About this exercise: Print the data below exactly as it stands, and keep the pictures out.

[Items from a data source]
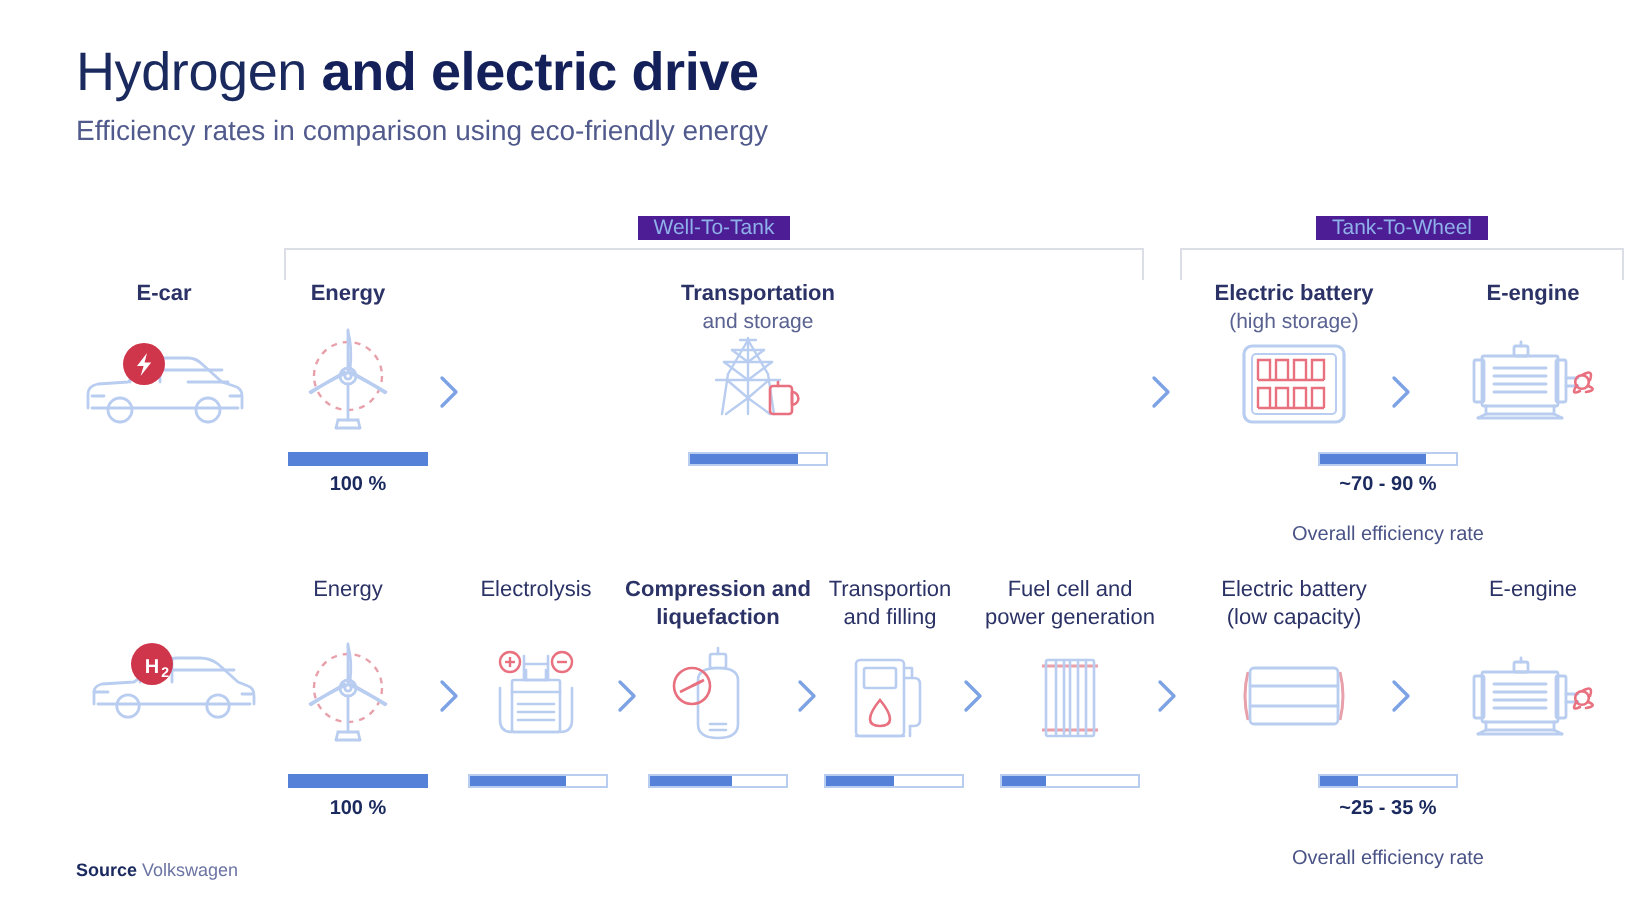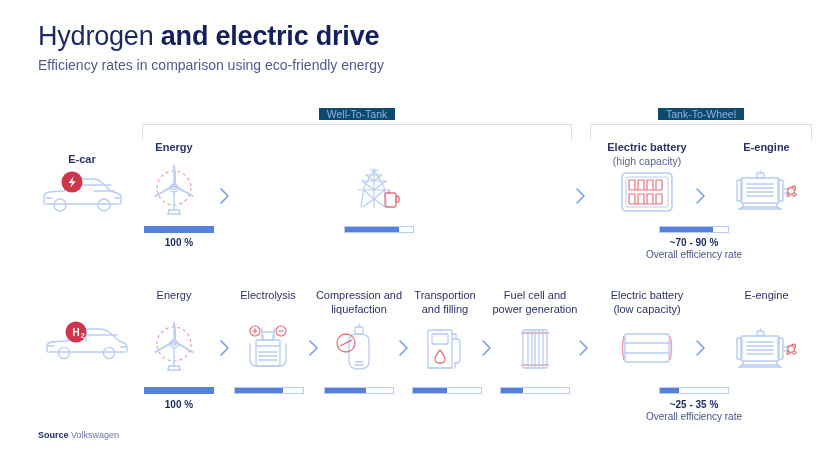"Well-To-Tank" .bracket-label span { background: #0c4a6e -> #4c1d95 }
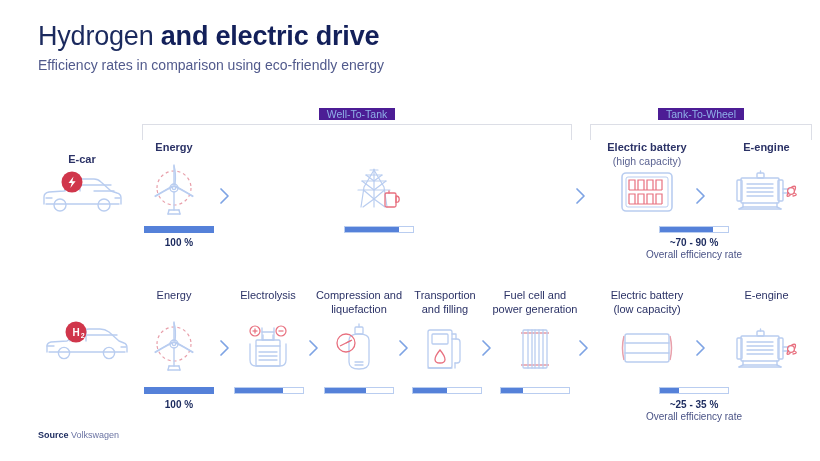"E-car" div.step { margin-top: 12px -> none }
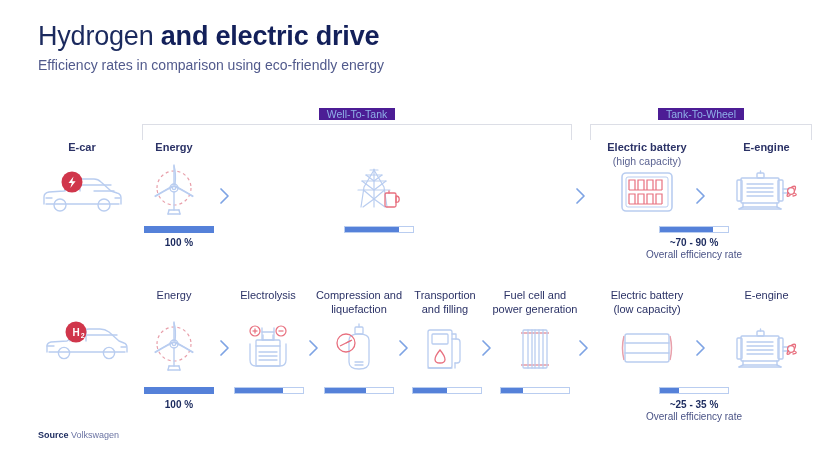"Transportation" div.step { html: none -> <div> <div> <span>Transportation</span> <span>and storage</span> </div> </div> }
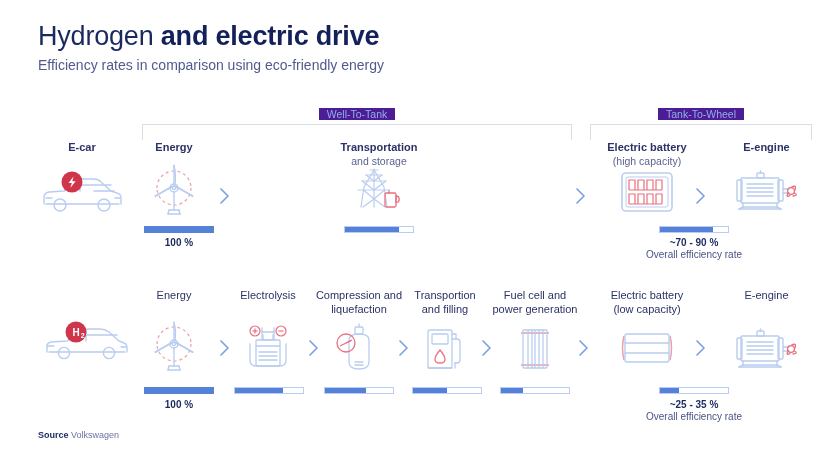"(high capacity)" span.sub { text: capacity -> storage }
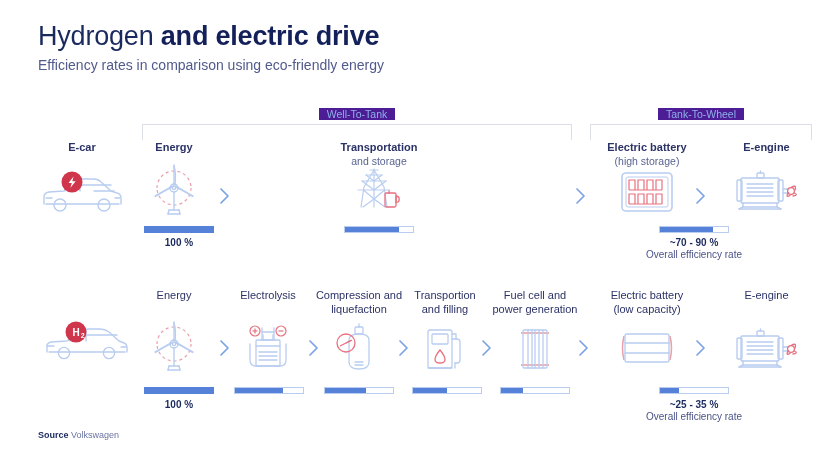"Overall efficiency rate" .bar-cap .note { margin-top: 1px -> 14px }
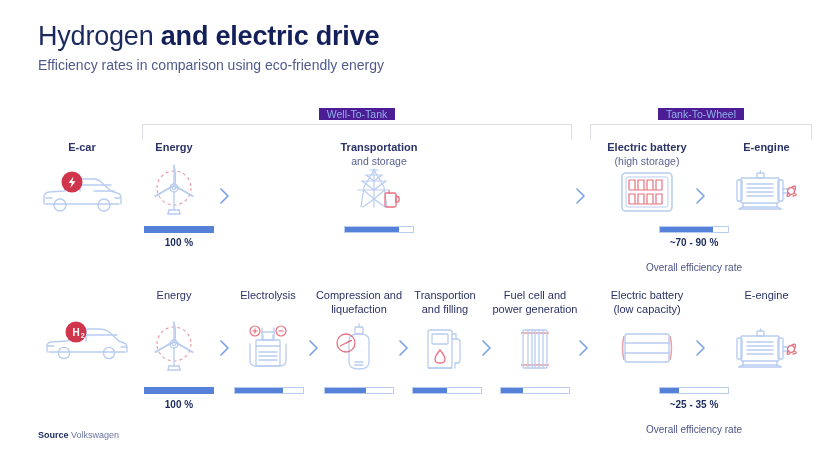"Compression and" div.step { font-weight: none -> bold }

Response box:
"Well-To-Tank" .bracket-label span { background: #0c4a6e -> #4c1d95 }
"E-car" div.step { margin-top: 12px -> none }
"Transportation" div.step { html: none -> <div> <div> <span>Transportation</span> <span>and storage</span> </div> </div> }
"(high capacity)" span.sub { text: capacity -> storage }
"Overall efficiency rate" .bar-cap .note { margin-top: 1px -> 14px }
"Compression and" div.step { font-weight: none -> bold }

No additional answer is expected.